Dear Earthlings–

Rejoice with me!  Today, May 5th, 2016, I found out the requirement has been waived.  My two first hybrid sessions of H-Humanities 3112, Humanities and Love, are now being offered to all interested UPRM students.  I hear they filled up in a flash.  They’ll start in August.  I’m really happy to offer this service and learning opportunity to students who love to learn online.  Yay!

Read more about the saga below:

Today, April 30th, 2016, marks the first anniversary of my lynching by the Department of Humanities at UPRM.  That was really a very traumatic time.  I felt so bad I wanted to retire.  What was the big fight about?  Teaching in a part-online modality called “hybrid.”  The gory details are in two affidavits filed with the authorities of the campus.

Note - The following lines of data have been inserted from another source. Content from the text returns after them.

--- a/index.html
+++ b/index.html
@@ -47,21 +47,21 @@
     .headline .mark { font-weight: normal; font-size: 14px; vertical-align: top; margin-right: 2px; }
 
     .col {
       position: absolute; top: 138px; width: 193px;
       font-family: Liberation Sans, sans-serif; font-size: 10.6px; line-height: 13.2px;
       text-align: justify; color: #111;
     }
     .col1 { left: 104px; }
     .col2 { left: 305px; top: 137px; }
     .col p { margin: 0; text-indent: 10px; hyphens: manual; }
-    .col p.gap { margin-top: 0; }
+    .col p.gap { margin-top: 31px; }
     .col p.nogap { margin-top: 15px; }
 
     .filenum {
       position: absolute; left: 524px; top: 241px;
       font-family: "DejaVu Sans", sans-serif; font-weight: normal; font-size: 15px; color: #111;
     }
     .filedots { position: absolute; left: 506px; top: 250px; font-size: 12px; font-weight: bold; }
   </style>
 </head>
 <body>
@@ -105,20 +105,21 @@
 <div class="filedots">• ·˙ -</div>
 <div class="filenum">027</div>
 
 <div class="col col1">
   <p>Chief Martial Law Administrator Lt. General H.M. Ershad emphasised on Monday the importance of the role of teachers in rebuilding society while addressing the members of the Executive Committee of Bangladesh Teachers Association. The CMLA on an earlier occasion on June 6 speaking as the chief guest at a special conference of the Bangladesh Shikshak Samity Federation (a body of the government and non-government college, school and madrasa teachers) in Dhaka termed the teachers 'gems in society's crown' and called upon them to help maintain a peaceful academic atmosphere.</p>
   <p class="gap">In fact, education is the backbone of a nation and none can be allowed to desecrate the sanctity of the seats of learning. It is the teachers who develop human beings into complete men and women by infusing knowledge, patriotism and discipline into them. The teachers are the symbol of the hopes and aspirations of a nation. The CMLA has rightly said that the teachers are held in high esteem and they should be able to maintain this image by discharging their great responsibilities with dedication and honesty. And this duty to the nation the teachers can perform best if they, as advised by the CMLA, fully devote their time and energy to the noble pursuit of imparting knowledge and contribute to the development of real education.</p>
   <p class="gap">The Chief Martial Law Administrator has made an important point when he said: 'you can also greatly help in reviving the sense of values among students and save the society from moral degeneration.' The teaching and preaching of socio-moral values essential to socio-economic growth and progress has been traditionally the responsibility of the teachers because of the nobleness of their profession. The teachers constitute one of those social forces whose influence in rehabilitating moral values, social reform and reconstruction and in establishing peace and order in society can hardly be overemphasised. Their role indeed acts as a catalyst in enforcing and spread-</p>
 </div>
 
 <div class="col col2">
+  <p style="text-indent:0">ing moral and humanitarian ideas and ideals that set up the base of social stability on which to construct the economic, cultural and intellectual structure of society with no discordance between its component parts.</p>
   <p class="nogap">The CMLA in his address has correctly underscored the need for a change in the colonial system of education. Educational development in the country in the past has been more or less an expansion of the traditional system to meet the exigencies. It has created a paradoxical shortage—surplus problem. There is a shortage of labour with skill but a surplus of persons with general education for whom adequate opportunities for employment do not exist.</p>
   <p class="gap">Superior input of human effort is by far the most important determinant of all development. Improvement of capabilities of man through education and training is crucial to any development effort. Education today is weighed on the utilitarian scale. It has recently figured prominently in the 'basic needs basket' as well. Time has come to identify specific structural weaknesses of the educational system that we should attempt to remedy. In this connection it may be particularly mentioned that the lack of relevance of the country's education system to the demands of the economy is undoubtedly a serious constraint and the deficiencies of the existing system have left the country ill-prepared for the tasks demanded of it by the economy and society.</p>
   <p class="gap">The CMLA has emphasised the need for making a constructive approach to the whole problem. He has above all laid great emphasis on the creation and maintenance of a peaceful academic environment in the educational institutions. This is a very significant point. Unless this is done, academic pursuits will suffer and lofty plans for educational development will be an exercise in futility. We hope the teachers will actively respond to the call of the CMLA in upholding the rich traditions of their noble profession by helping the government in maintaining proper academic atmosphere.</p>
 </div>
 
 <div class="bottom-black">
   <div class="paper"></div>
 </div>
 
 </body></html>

A year later, my priority proposal has been approved of.  Woooow!  It’s H-Humanities 3112, from early modern to present time, with a focus on love.  The historical content– all freshly produced from what I call a public-private alliance between my 3WayKiss non-profit and the UPR–is all online.  It’s now a gift to the creative commons for those who believe in knowledge as love.  Enjoy it here! 

The Department even listened to the Proposal for Revitalization I designed, called “Action.”  The Prezi I made for the occasion is really fun.  You can watch it here: it’s public.  Colleagues listened carefully and a bunch of intelligent questions came after. What a great sign!  The gift economy is rich with imagination, and I do hope new life emanates from this proposal study.

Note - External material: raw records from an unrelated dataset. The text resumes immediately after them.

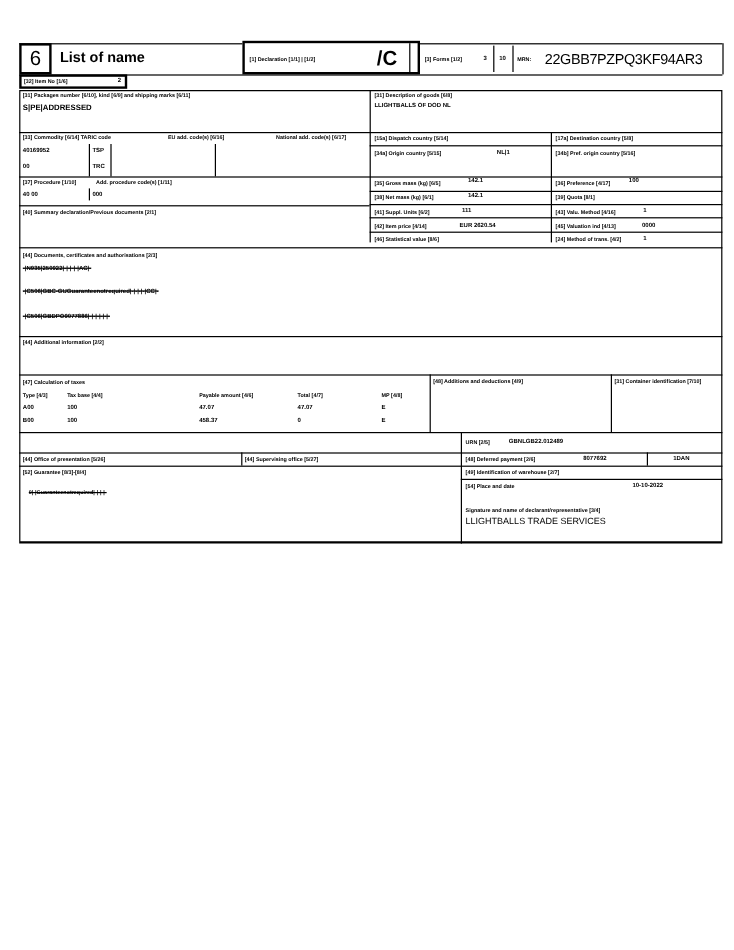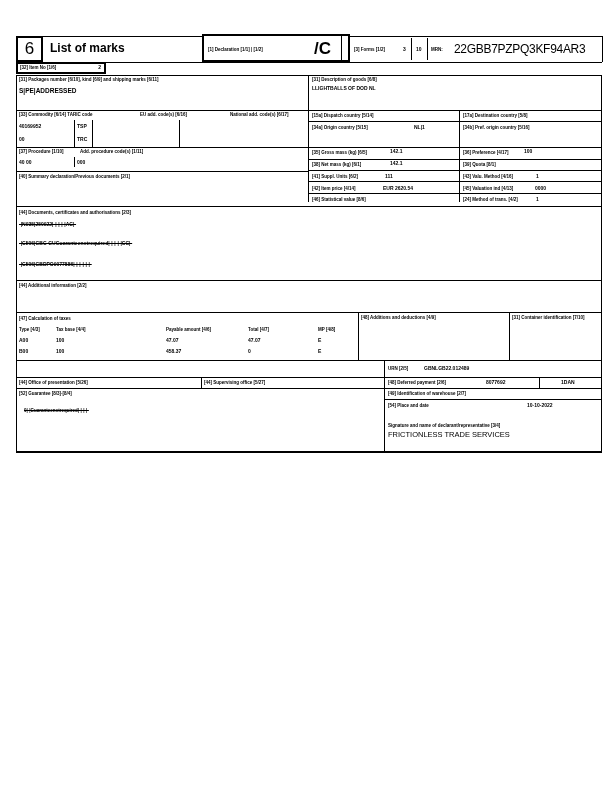--- a/index.html
+++ b/index.html
@@ -12,21 +12,21 @@
   .hl { position:absolute; height:0; border-top:1px solid #000; }
   .vl { position:absolute; width:0; border-left:1px solid #000; }
   .strike { text-decoration:line-through; }
 </style>
 </head>
 <body>
 
 <div class="abs thick" style="left:16px;top:36px;width:27px;height:26px;">
   <div style="font-size:17px;text-align:center;line-height:22px;">6</div>
 </div>
-<div class="abs" style="left:50px;top:41px;font-size:12px;font-weight:bold;">List of marks</div>
+<div class="abs" style="left:50px;top:41px;font-size:12px;font-weight:bold;">List of name</div>
 <div class="hl" style="left:16px;top:36px;width:186px;"></div>
 <div class="hl" style="left:16px;top:62px;width:586px;"></div>
 
 <div class="abs thick" style="left:202px;top:34px;width:148px;height:28px;">
   <div class="lbl" style="position:absolute;left:4px;top:12px;">[1] Declaration [1/1] | [1/2]</div>
   <div style="position:absolute;left:110px;top:3px;font-size:17px;font-weight:bold;">/C</div>
   <div class="vl" style="left:137px;top:0;height:24px;"></div>
 </div>
 <div class="hl" style="left:350px;top:36px;width:252px;"></div>
 <div class="lbl abs" style="left:354px;top:48px;">[3] Forms [1/2]</div>
@@ -153,13 +153,13 @@
 <div class="val-sm abs" style="left:561px;top:380px;">1DAN</div>
 <div class="hl" style="left:16px;top:388px;width:586px;"></div>
 
 <div class="lbl abs" style="left:19px;top:392px;">[52] Guarantee [8/3]-[8/4]</div>
 <div class="lbl abs strike" style="left:24px;top:409px;">0|-|Guaranteenotrequired|-|-|-|-</div>
 <div class="lbl abs" style="left:388px;top:392px;">[49] Identification of warehouse [2/7]</div>
 <div class="hl" style="left:384px;top:399px;width:218px;"></div>
 <div class="lbl abs" style="left:388px;top:404px;">[54] Place and date</div>
 <div class="val-sm abs" style="left:527px;top:403px;">10-10-2022</div>
 <div class="lbl abs" style="left:388px;top:424px;">Signature and name of declarant/representative [3/4]</div>
-<div class="abs" style="left:388px;top:430px;font-size:7.5px;">FRICTIONLESS TRADE SERVICES</div>
+<div class="abs" style="left:388px;top:430px;font-size:7.5px;">LLIGHTBALLS TRADE SERVICES</div>
 
 </body></html>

However, as it turns out there is still a caveat.  Apparently, the Office of Academic Affairs now wants me to run a human experiment with my newly approved hybrid modality.  I think it’s a bad idea, and have expressed such.  Why?  Well, for any given course, a presential session must run parallel to any hybrid one.  That’s for purposes of comparison, authorities claim.  But the reality is that when teaching in a hybrid modality, to keep comparable standards and obtain comparable results, one must run a much more complex battery of tests and exams.  Memorization is not what does it.  Appropriate online tests are designed to train students in activating their minds and in thinking about what they’re studying. The tests are super time consuming and could never be run in class.  They really engage students who love to learn online.

So basically the human experiment Academic Affairs recommends is on in which one has to treat one group different from the other.  Now, I’ve never cared to be known as an easy-A professor.  But there hasn’t been a time when students have not found me to be very competent and just.  The hybrid modality I designed intended to alleviate their experience of learning in a degraded environments like our building, infested by dirty air-conditioner filters, fungi, asbestos and rats.  Something from which they suffered just as much as I did.

Now, if I did what Admins recommend,  I would probably risk my reputation as both competent and just, while I would also lose the best students’ trust.  What’s more, this human experiment would probably result in turning young minds off the desire to learn that spontaneously arises from their loving, enchanted minds.  Ouch!

One can certainly tell that the rules for online teaching modalities have NOT been designed by those familiar with the practice.  I can very well teach all my H-Huma 3112 sessions as hybrid next semester.  Students will be delighted, and that’s why I asked.

In a Puerto Rico crumbling under a debt much of which was fraudulently acquired, one would hope that common sense would prevail. There’s plenty of past and future session in the conventional style for comparison.  Wouldn’t this be a great time to support one another, and make the best of what little we have left?

May Day tomorrow is a time when we the people of the island  prepare for gathering in front of the Capitol, in San Juan, to reclaim our right to be treated like citizens.  I have my body sign ready.  It says: The people of Puerto Rico negotiate the debt.  Yes, the people and the land count.  More than whatever mess was engineered by financial capital and is now called “debt.”

A public university has the responsibility of behaving in ways that honor its commitment to knowledge, impartiality, and justice.  Beyond any ill fated or poorly conceived regulations.  I hope the Admins in question model this with their practice.  My right to be a teacher that’s competent and just is sacrosanct.

I have a request out to the Dean of Academic Affairs.   I hope the response comes fast.  Citizenship is a way of being one acquires when one stands by the principle that the laws and rules are made for the people and not vice versa.  Let’s practice that now!